The Renowned Filmmaker reflecting on His War of Independence Project: ‘We Won’t Work on a More Important Film’
The veteran filmmaker is now considered beyond being a filmmaker; his name is a franchise, an unparalleled production entity. Whenever he releases documentary series heading for the television, all desire his attention.
The filmmaker completed “more fucking podcasts than I ever thought possible”, he remarks, approaching the conclusion of nine-month promotional tour that included 40 cities, 80 screenings plus countless media sessions. “There seems to be a podcast for every citizen, and I believe I’ve appeared on most of them.”
Happily the filmmaker is incredibly dynamic, as loquacious behind the mic as he is prolific in the editing room.
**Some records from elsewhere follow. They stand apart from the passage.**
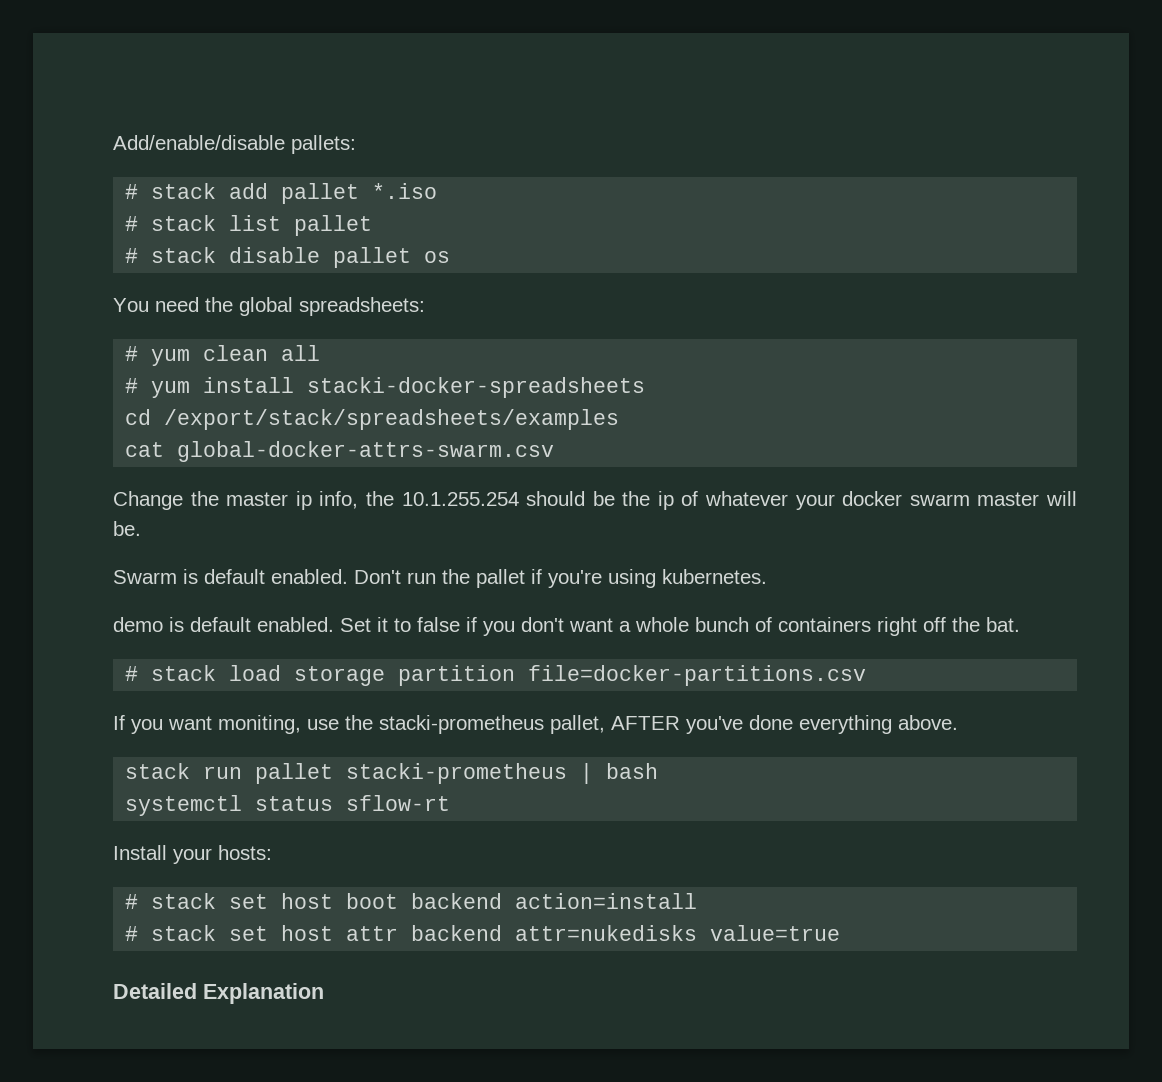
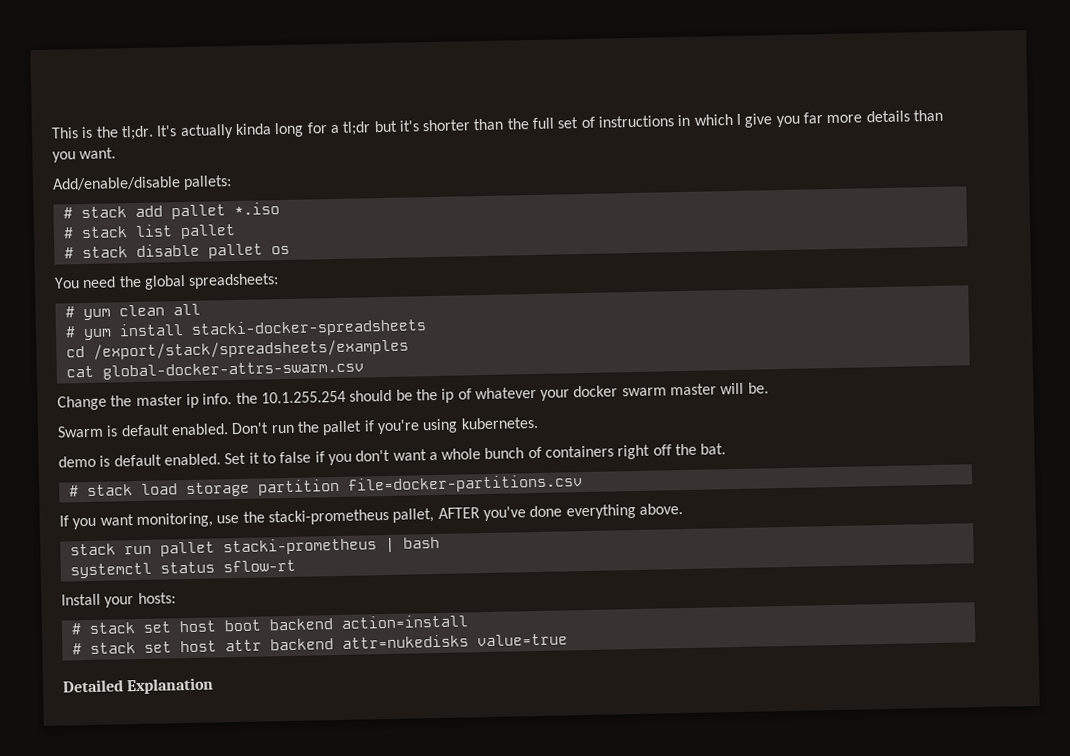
(113, 142) none -> [51,109,943,141] [52,147,117,163] This is the tl;dr. It's actually kinda long for a tl;dr but it's shorter than the full set of instructions in which I give you far more details than you want. //
[319,491,359,509] info, -> [202,393,233,405] info.
[218,715,301,734] moniting, -> [135,512,213,529] monitoring,

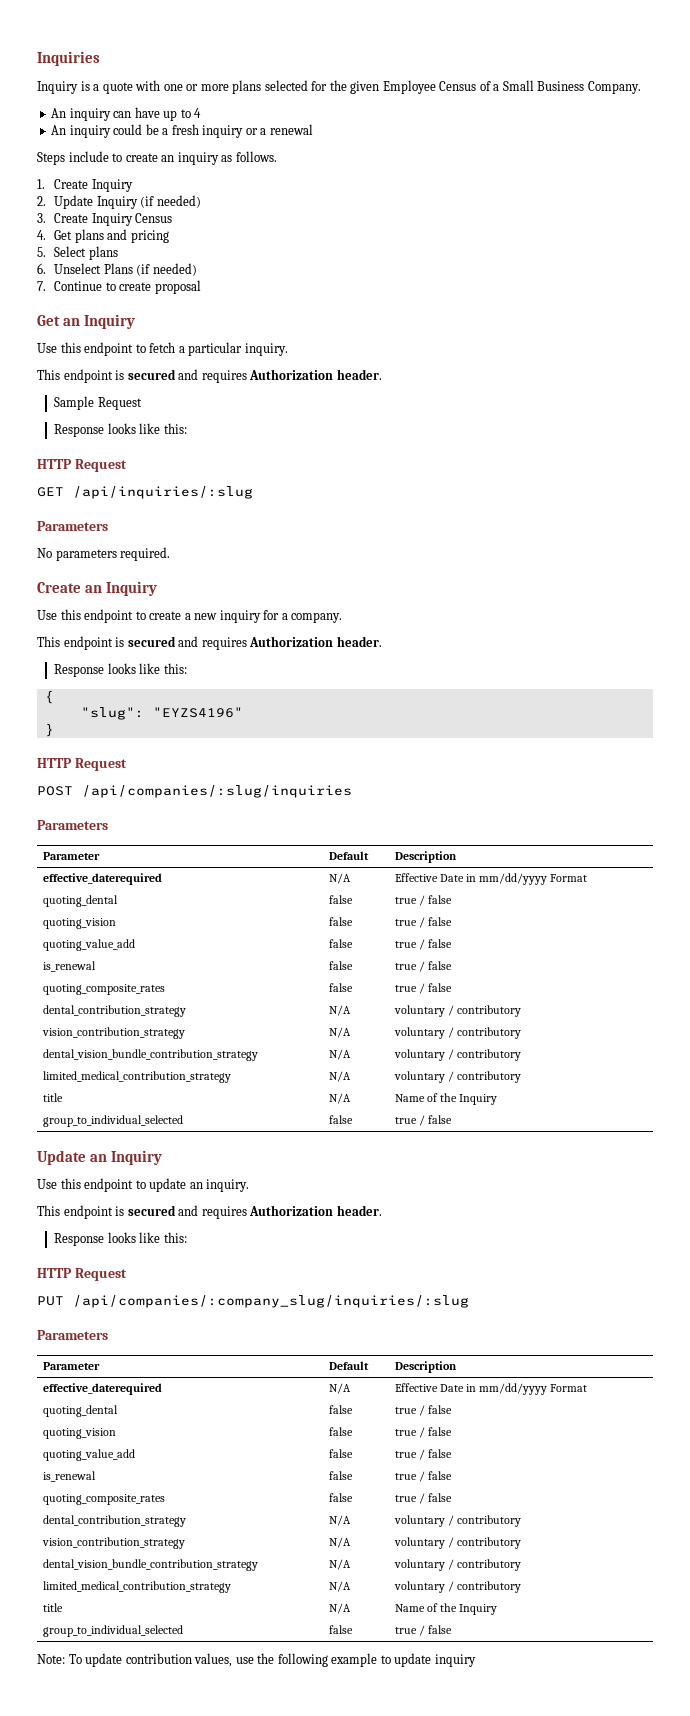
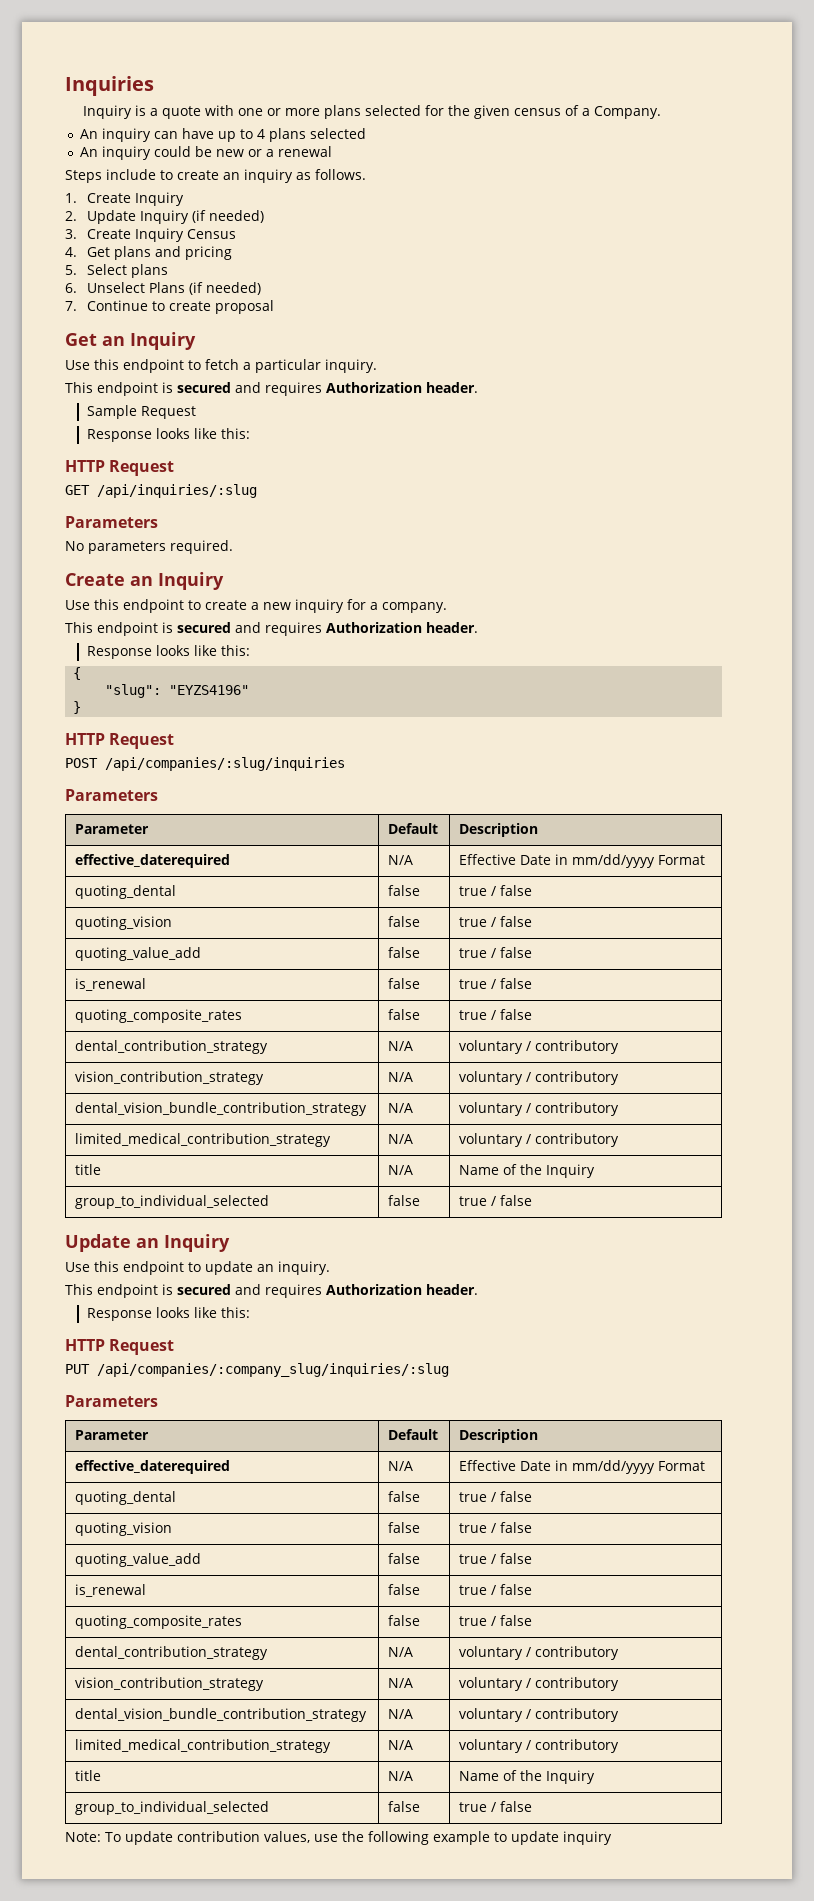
[382,80,585,94] Employee Census of a Small Business -> [514,105,591,116] census of a
(202, 113) none -> [269,128,367,142] plans selected
[162,124,244,138] a fresh inquiry -> [216,149,245,157] new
The 72-year-old has traveled from prestigious venues to The Joe Rogan Experience to promote a career-defining series: The American Revolution, a comprehensive multi-part historical examination that consumed the past decade of his life and arrived currently through the public broadcasting service.
Timeless Filmmaking Method
Like slow cooking in today’s rapid-consumption era, Burns’ latest project is defiantly traditional, more redolent of The World at War rather than contemporary online content new media formats.
But for Burns, who has built a career exploring national heritage covering diverse cultural topics, the nation’s founding is not just another subject but foundational. “I recently told collaborator Sarah Botstein recently, and she concurred: no future work will carry greater importance,” Burns contemplates from his New York base.
Comprehensive Scholarly Work
Burns and his collaborators along with writer Geoffrey Ward utilized countless written sources plus archival documents. Dozens of historians, spanning age and perspective, provided on-air commentary together with prominent academics covering various specialties such as enslavement studies, Native American history plus colonial history.
Distinctive Filmmaking Approach
The style of the series will feel familiar to fans of historical documentaries. Its distinctive style included gradual camera movements through archival photographs, abundant historical musical selections featuring talent reading diaries, letters and speeches.
Those projects established Burns built his legacy; a generation later, now the doyen of documentaries, he can apparently summon any actor he chooses. Collaborating with the filmmaker at a recent event, acclaimed writer Lin-Manuel Miranda commented: “Nobody declines an invitation from Ken Burns.”
Remarkable Ensemble
The decade-long production schedule provided advantages regarding scheduling. Filming occurred in recording spaces, on location using online technology, an approach adopted throughout the health crisis. The director describes collaborating with actor Josh Brolin, who found a few free hours while in Georgia to voice his character as the revolutionary leader before flying off to other professional obligations.
The cast includes Kenneth Branagh, Hugh Dancy, Claire Danes, respected performing veterans, Domhnall Gleeson, Amanda Gorman, Jonathan Groff, household names and rising talent, Samuel L Jackson, Michael Keaton, Tracy Letts, British and American talent, Edward Norton, David Oyelowo, Mandy Patinkin, television and film stars, plus additional notable names.
The filmmaker continues: “Truly, this might be the most exceptional group recruited for any project. They do an extraordinary service. Selection wasn’t based on fame. I got so angry when somebody said, ‘So why the celebrities?’. I go, ‘These are actors.’ They represent global acting excellence and they animate historical material.”
Historical Complexity
Still, the lack of surviving participants, modern media compelled the production to lean heavily on the written word, combining the first-person voices of nearly 200 individual historic figures. This methodology permitted to introduce audiences beyond the prominent leaders of that era plus numerous additional who are seminal to the story”, many of whom never even had a portrait painted.
The filmmaker also explored his particular enthusiasm for territorial understanding. “Maps fascinate me,” he notes, “and there are more maps in this project compared to previous works I’ve done combined.”
Worldwide Consequences
Filmmakers captured footage at nearly a hundred historical locations across North America and British sites to capture the landscape’s character and partnered extensively with historical interpreters. All these elements combine to present a narrative more bloody, multifaceted and world-changing than the one taught in schools.
The revolution, it contends, represented more than local dispute about property, revenue and governance. Instead the film portrays a violent confrontation that eventually involved numerous countries and improbably came to embody described as “mankind’s greatest hopes”.
Brother Against Brother
Early dissatisfaction and objections leveled at London by far-flung British subjects throughout multiple disputatious regions rapidly became a bloody domestic struggle, dividing communities and households and creating local enmities. In episode two, academic Alan Taylor comments: “The main misapprehension about the American Revolution is that it was something that unified Americans. It leaves out the reality that Americans fought each other.”
Nuanced Understanding
For him, the revolutionary narrative that “for most of us is overwhelmed by emotionalism and wistful remembrance and lacks depth and doesn’t have the respect the historical reality, and all the participants and the extensive brutality.
Taylor maintains, a movement that announced the transformative concept of fundamental personal liberties; a brutal civil war, separating rebels and supporters; plus an international conflict, continuing previous patterns of wars between imperial nations for the “prize of North America”.